With the news that good sleep, regular exercise and a little alcohol can help keep Alzheimer’s at bay, Michele O’Connor explores other surprising ways you could reduce your risk of the disease.
Check your blood pressure. Even slight hypertension in middle age doubles the risk of dementia, say scientists at University College London.
Enjoy a cup. Drinking tea cuts the risk of mental impairment in older people by 50 percent, a recent study found. It added that the benefits are not limited to a particular type of tea – as long as it is brewed from tea leaves.
Get your hearing tested. Even mild hearing loss raises the long-term risk of mental decline and dementia in people over 55, says a study published in medical journal The Lancet.
Limit social media. “Virtual” friendships on screens should not replace talking to real people. Studies show a lack of face-to-face interactions and contact is linked with faster cognitive decline and a shorter lifespan.
Have a seafood day.
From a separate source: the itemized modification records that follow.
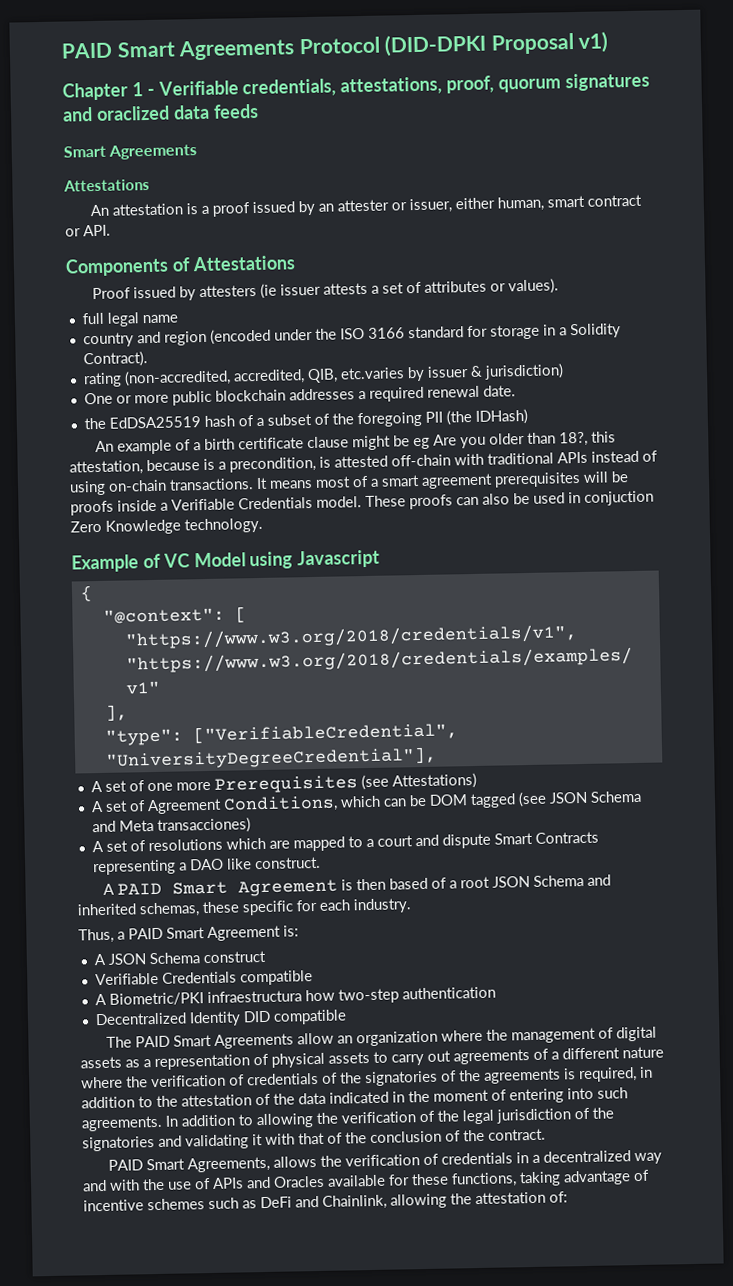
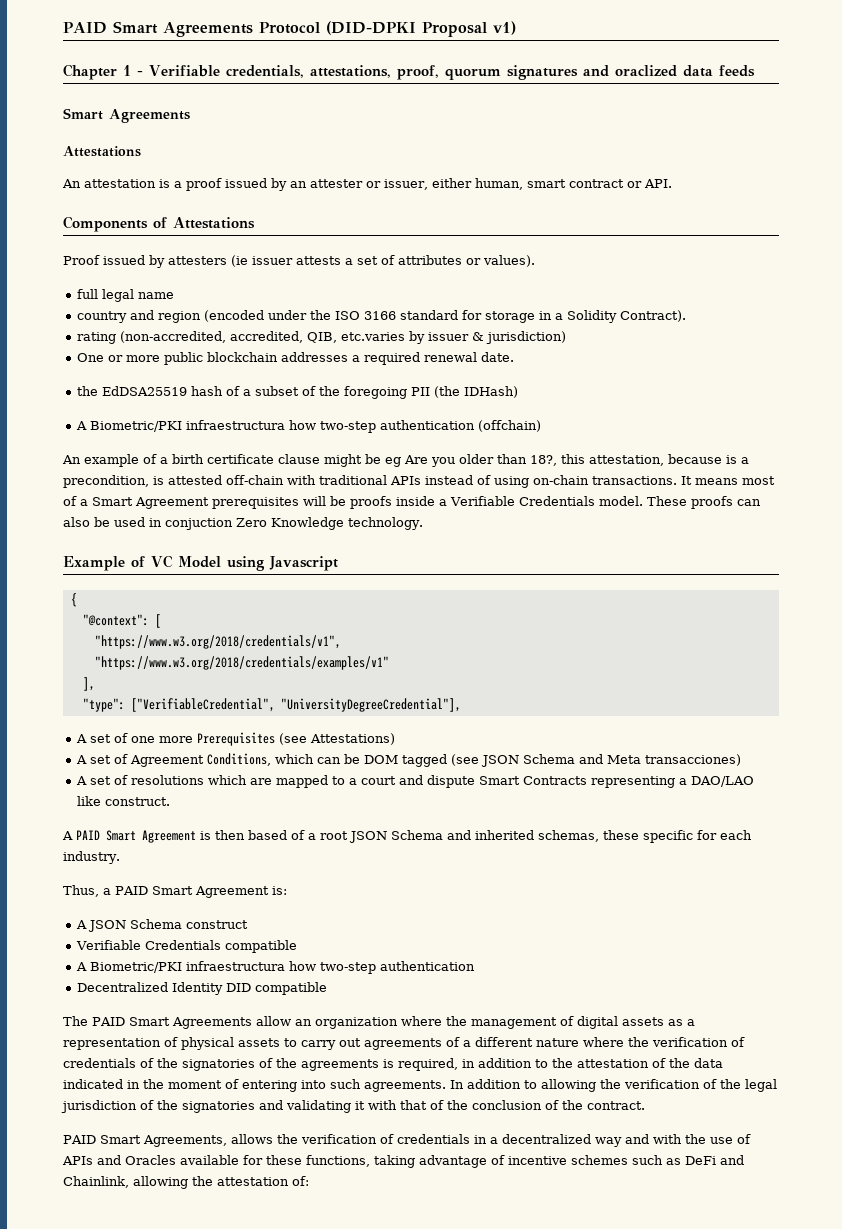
(528, 416) none -> [76,420,542,433] // A Biometric/PKI infraestructura how two-step authentication (offchain)
[381,473,493,489] smart agreement -> [92,497,209,509] Smart Agreement
[189,858,224,871] DAO -> [691,776,755,787] DAO/LAO

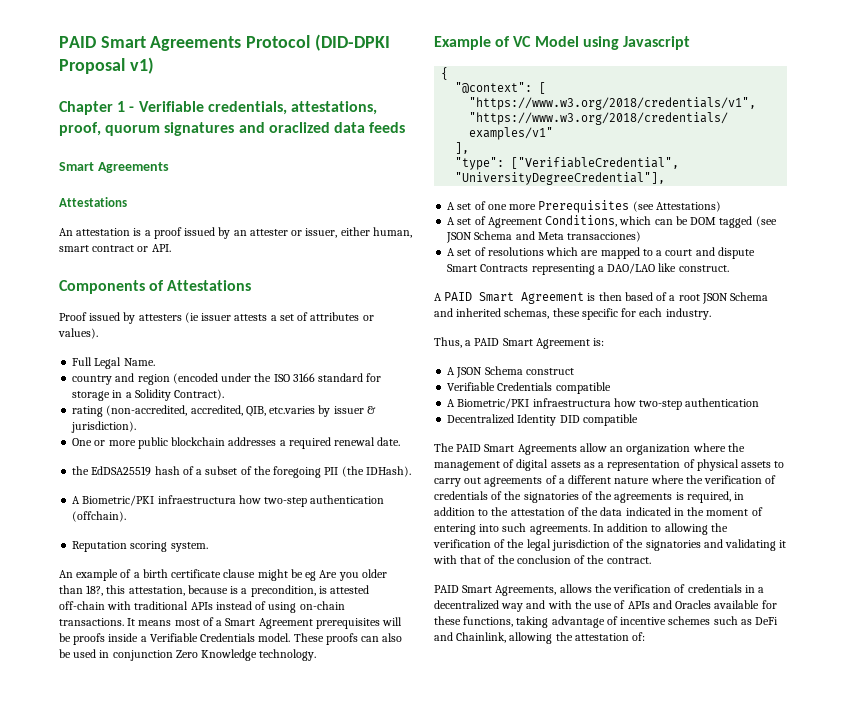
[77,289,175,302] full legal name -> [72,357,155,369] Full Legal Name.
[486,331,567,344] jurisdiction) -> [71,421,137,433] jurisdiction).
[464,386,519,398] [76,420,542,433] IDHash) // A Biometric/PKI infraestructura how two-step authentication (offchain) -> [365,466,411,477] [72,495,385,507] [72,511,127,522] [72,541,208,552] IDHash). // A Biometric/PKI infraestructura how two-step authentication (offchain). // Reputation scoring system.
[165,518,233,530] conjuction -> [112,650,173,661] conjunction

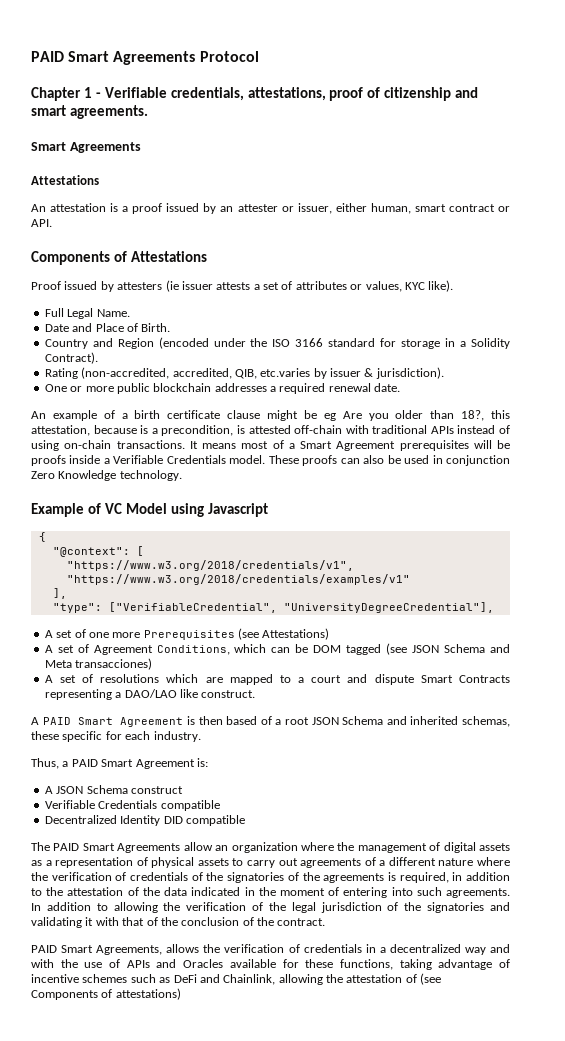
[314,34,390,51] [59,57,154,74] (DID-DPKI Proposal v1) -> (259, 56) none
[59,122,406,136] proof, quorum signatures and oraclized data feeds -> [329,87,479,101] [31,105,148,119] proof of citizenship and smart agreements.
[58,328,98,339] values). -> [365,280,454,292] values, KYC like).
[72,373,170,385] country and region -> [44,323,171,332] [44,338,154,349] Date and Place of Birth. // Country and Region
[72,406,104,417] rating -> [44,368,78,379] Rating
[72,466,411,478] [72,495,385,507] [72,511,127,522] [72,541,208,552] // the EdDSA25519 hash of a subset of the foregoing PII (the IDHash). // A Biometric/PKI infraestructura how two-step authentication (offchain). // Reputation scoring system. -> (401, 387) none
[447,398,760,410] // A Biometric/PKI infraestructura how two-step authentication -> (220, 805) none
[632,632,646,641] of: -> [405,973,442,985] [31,988,181,1000] of (see Components of attestations)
Those who eat the most fish are a fifth less likely to develop Alzheimer’s disease compared with those who eat the least, a recent review of health studies found.
Don’t dine after 7 p.m. Leaving a 12-hour gap between dinner and breakfast triggers a process called autophagy, which clears out dead cells and is good for brain function, says nutritionist Dr Marilyn Glenville.
Have regular dental check-ups. Gum disease increases inflammation in the body, which is thought to cause dementia. It has been found to raise the rate of mental decline six-fold in early-stage Alzheimer’s, so see a dentist regularly and brush and floss thoroughly.
Beware certain heartburn medicines. Says Dr Glenville: “Medications that help to reduce acid reflux are now thought to increase the risk of developing dementia by 44 per cent because they increase the level of beta-amyloid in the brain.”
Have regular sex. A study of people aged 50-89 found those who were still sexually active had sharper mental function doing word and number puzzles.